• _Material for this exercise_
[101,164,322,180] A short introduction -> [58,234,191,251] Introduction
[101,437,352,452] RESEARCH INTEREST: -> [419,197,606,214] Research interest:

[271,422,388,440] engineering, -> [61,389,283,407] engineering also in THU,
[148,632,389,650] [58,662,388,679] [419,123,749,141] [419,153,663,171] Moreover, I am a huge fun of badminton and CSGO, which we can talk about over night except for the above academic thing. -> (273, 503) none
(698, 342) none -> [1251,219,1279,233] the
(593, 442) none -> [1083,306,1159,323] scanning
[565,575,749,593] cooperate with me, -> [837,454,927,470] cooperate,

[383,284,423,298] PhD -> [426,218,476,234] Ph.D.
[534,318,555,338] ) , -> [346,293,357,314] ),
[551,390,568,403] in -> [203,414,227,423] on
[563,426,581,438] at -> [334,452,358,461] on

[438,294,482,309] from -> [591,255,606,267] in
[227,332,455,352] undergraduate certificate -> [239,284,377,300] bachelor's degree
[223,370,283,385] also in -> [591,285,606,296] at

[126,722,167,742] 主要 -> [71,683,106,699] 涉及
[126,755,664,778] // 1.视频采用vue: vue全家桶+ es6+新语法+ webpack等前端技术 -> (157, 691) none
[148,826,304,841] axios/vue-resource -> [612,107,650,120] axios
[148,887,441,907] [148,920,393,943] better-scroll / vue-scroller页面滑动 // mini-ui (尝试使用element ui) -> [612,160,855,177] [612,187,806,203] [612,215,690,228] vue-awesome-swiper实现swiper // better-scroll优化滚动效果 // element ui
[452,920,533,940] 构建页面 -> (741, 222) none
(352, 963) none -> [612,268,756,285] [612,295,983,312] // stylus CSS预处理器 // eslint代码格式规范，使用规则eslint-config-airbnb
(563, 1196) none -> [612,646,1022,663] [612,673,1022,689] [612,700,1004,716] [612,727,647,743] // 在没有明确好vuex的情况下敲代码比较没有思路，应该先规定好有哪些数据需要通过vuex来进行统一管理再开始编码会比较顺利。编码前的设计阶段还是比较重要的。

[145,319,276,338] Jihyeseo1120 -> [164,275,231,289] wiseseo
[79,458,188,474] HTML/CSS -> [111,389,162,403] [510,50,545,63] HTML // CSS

• _What this task involves_
Repeat exactly the lines starting at the line with "[223,370,283,385] also in" and ending with the final line of the entries. Include nothing else.

• _Written reply_
[223,370,283,385] also in -> [591,285,606,296] at

[126,722,167,742] 主要 -> [71,683,106,699] 涉及
[126,755,664,778] // 1.视频采用vue: vue全家桶+ es6+新语法+ webpack等前端技术 -> (157, 691) none
[148,826,304,841] axios/vue-resource -> [612,107,650,120] axios
[148,887,441,907] [148,920,393,943] better-scroll / vue-scroller页面滑动 // mini-ui (尝试使用element ui) -> [612,160,855,177] [612,187,806,203] [612,215,690,228] vue-awesome-swiper实现swiper // better-scroll优化滚动效果 // element ui
[452,920,533,940] 构建页面 -> (741, 222) none
(352, 963) none -> [612,268,756,285] [612,295,983,312] // stylus CSS预处理器 // eslint代码格式规范，使用规则eslint-config-airbnb
(563, 1196) none -> [612,646,1022,663] [612,673,1022,689] [612,700,1004,716] [612,727,647,743] // 在没有明确好vuex的情况下敲代码比较没有思路，应该先规定好有哪些数据需要通过vuex来进行统一管理再开始编码会比较顺利。编码前的设计阶段还是比较重要的。

[145,319,276,338] Jihyeseo1120 -> [164,275,231,289] wiseseo
[79,458,188,474] HTML/CSS -> [111,389,162,403] [510,50,545,63] HTML // CSS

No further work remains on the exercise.